Turn a debugging session into an honest markdown brief for a PR, a handoff, or an incident note.

You record notes and run commands through DebugBrief while you work. When you are done, it writes a report built only from what actually happened: what you tried, what failed, what then passed, and which files changed in between. It never invents a root cause and never claims a test result you did not get.

It is local-first and dependency-free: standard library plus native git, no network, no AI, no telemetry. Unix-like systems only.

See a real generated report: examples/sample-pr.md.

Install

pip install debugbrief

Or from a clone: pip install -e .. Needs Python 3.9+ and native git on a Unix-like system (Linux, macOS, BSD).

Quickstart

debugbrief start "Fix add() returning wrong result"
debugbrief note "add() subtracts instead of adds; the test expects 5."
debugbrief run -- python -m pytest -q test_calc.py   # fails
# ... make your fix ...
debugbrief redo                                      # same test again: passes
debugbrief end                                       # writes the pr-style brief

Everything after -- runs exactly as you typed it, with its output streaming live to your terminal; DebugBrief flags (--timeout, --shell, --no-redact) go before the --. Quoting the whole command also works: debugbrief run "pytest -q". redo re-runs the last captured command, and end defaults to the pr report mode.

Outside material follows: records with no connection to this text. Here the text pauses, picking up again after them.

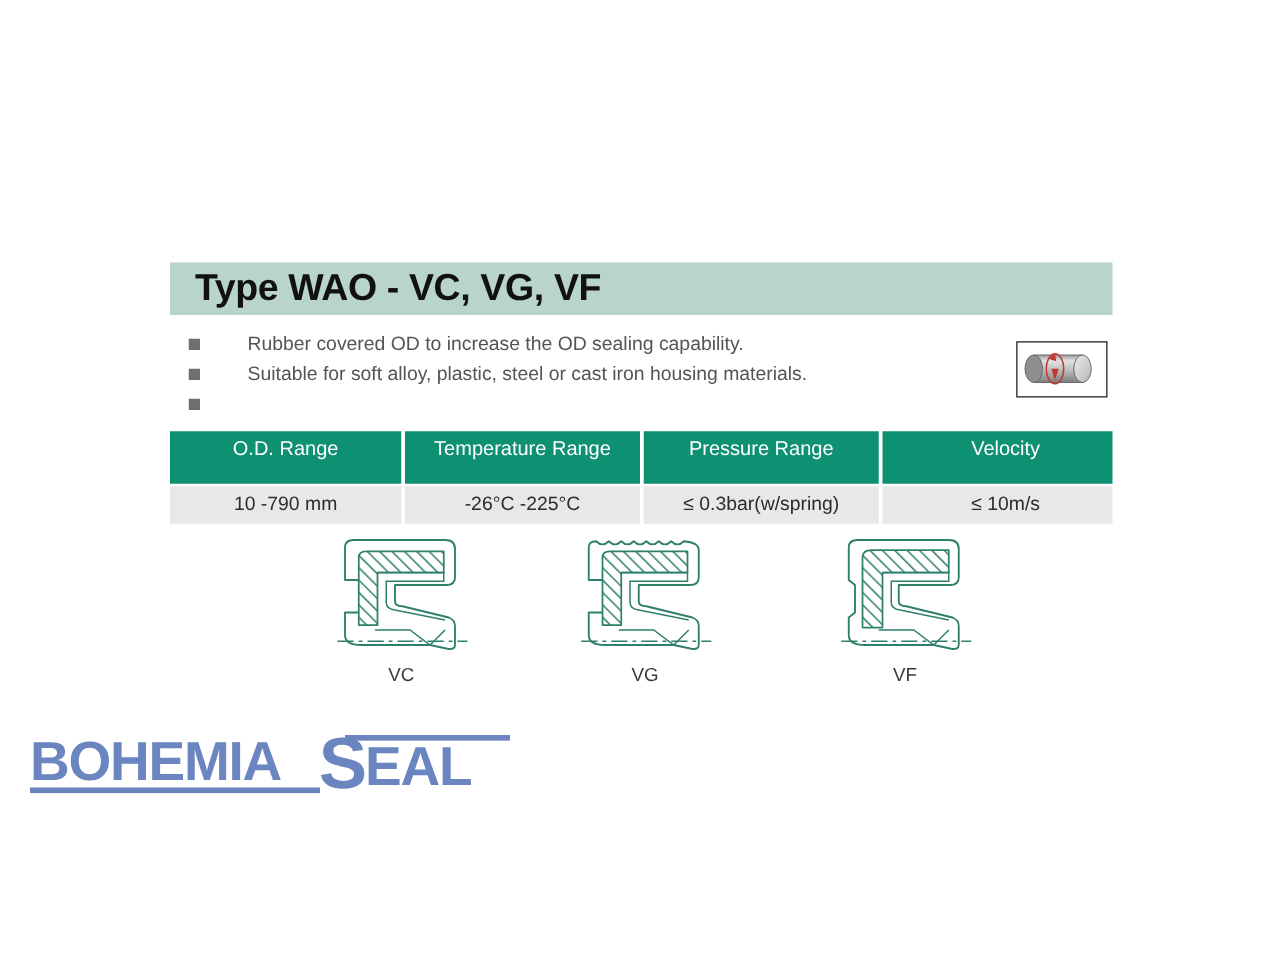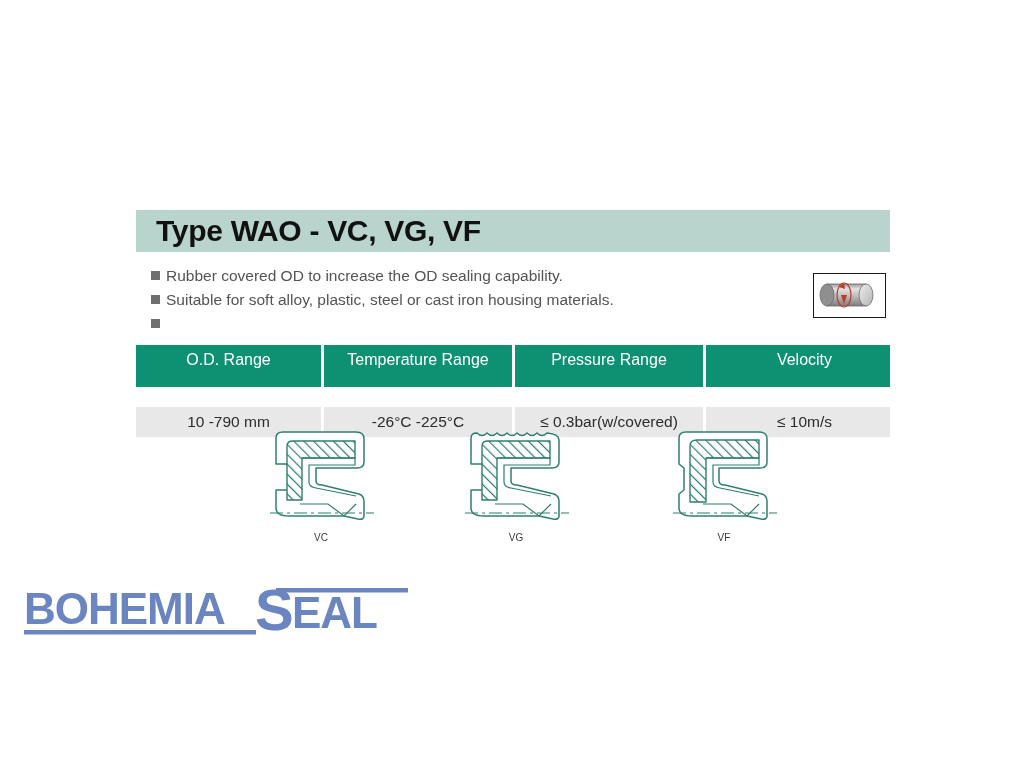"Rubber covered OD to increase" .feature-label { margin-left: none -> 32px }
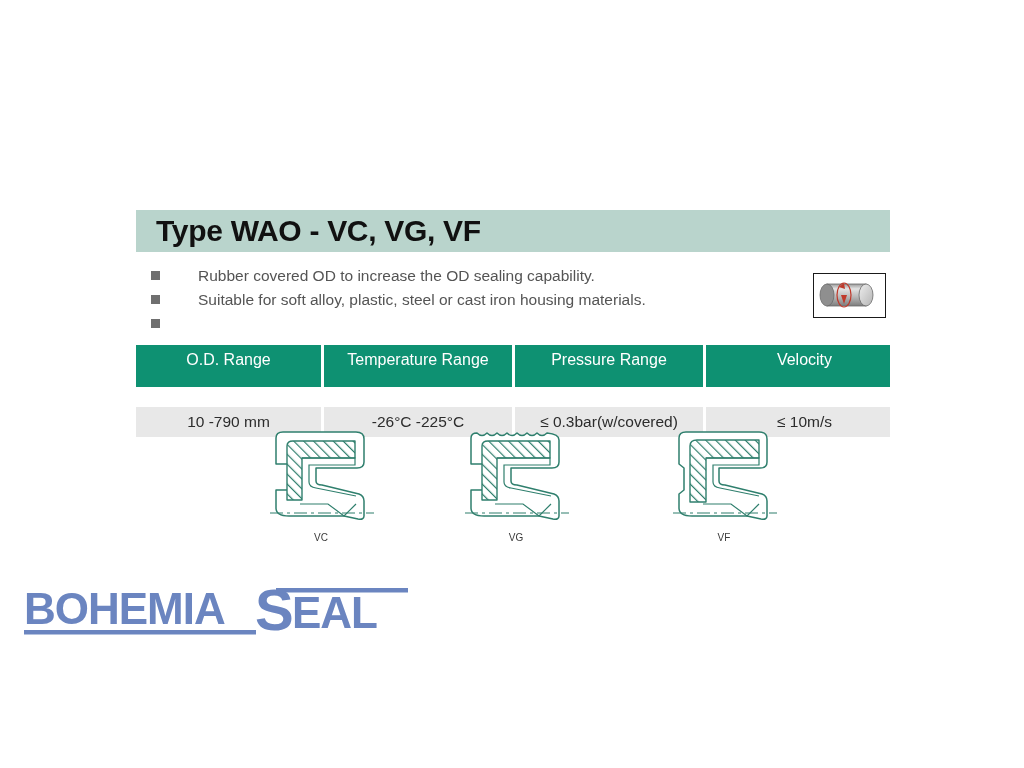"10 -790 mm" .spec-row.data-row { margin-top: 20px -> 2px }
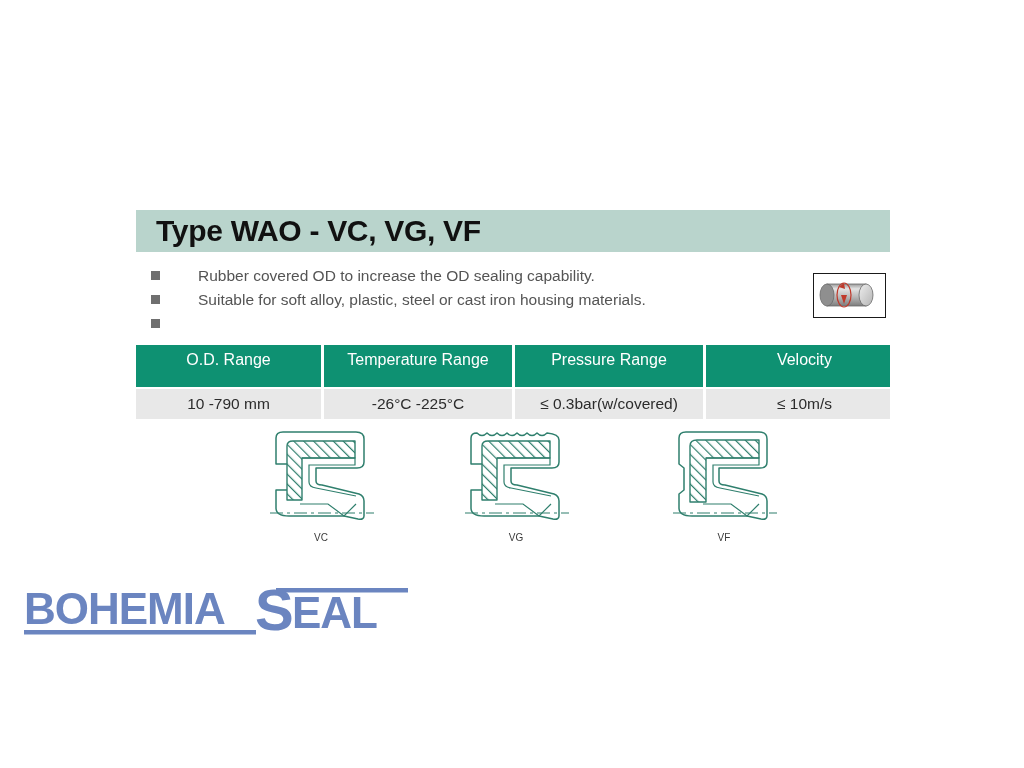"≤ 0.3bar(w/covered)" div.spec-cell { text: w/covered -> w/spring }
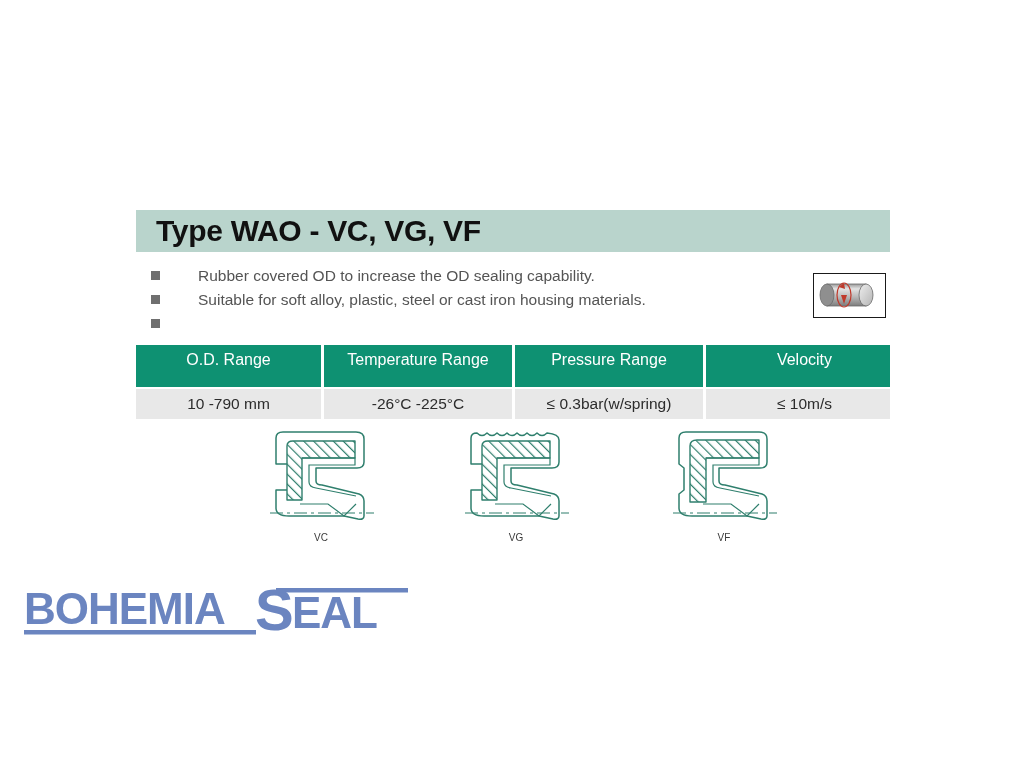"VC" .seal-caption { font-size: 10px -> 15px }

Tip: a one-line alias makes the capture prefix disappear in daily use:

alias db="debugbrief run --"
db pytest -q

run and note auto-start a session if you forget to, so a capture is never lost (and debugbrief cancel discards a session you did not mean to start). The resulting report leads with a derived one-liner like:

Failing check python -m pytest -q test_calc.py passed after 2 attempts over 2s, changes touched calc.py.

How it works

  • run executes a command, records its real exit code, bounded output, duration, and a per-command git snapshot, then returns the command's own exit code.
  • Pass/fail comes only from the exit code. A command counts as "verified" only if a recognized test/build/lint/typecheck command actually exited 0.
  • end derives the report from those events: the red-to-green window, the reproduce/verify commands, a timeline, the observed error verbatim, and what was ruled out. Empty sections are omitted, never padded.
  • Secret-like values in captured output are replaced with [redacted] before anything is written to disk (best effort; --no-redact opts out).

Commands

Command What it does
start "<title>" Start a session
note <text ...> Record a note (quoting optional)
run -- <command ...> Execute and capture a command
redo Re-run the last captured command
end [--mode pr|handoff|incident] Finalize and write a report (default pr)
cancel [--yes] Discard the active session, no report
status Show the active session
doctor [--fix] Health-check the project and state
last / open Find or open the most recent report
list / show <id> Browse recorded sessions

Full detail, flags, and the report modes: docs/COMMANDS.md.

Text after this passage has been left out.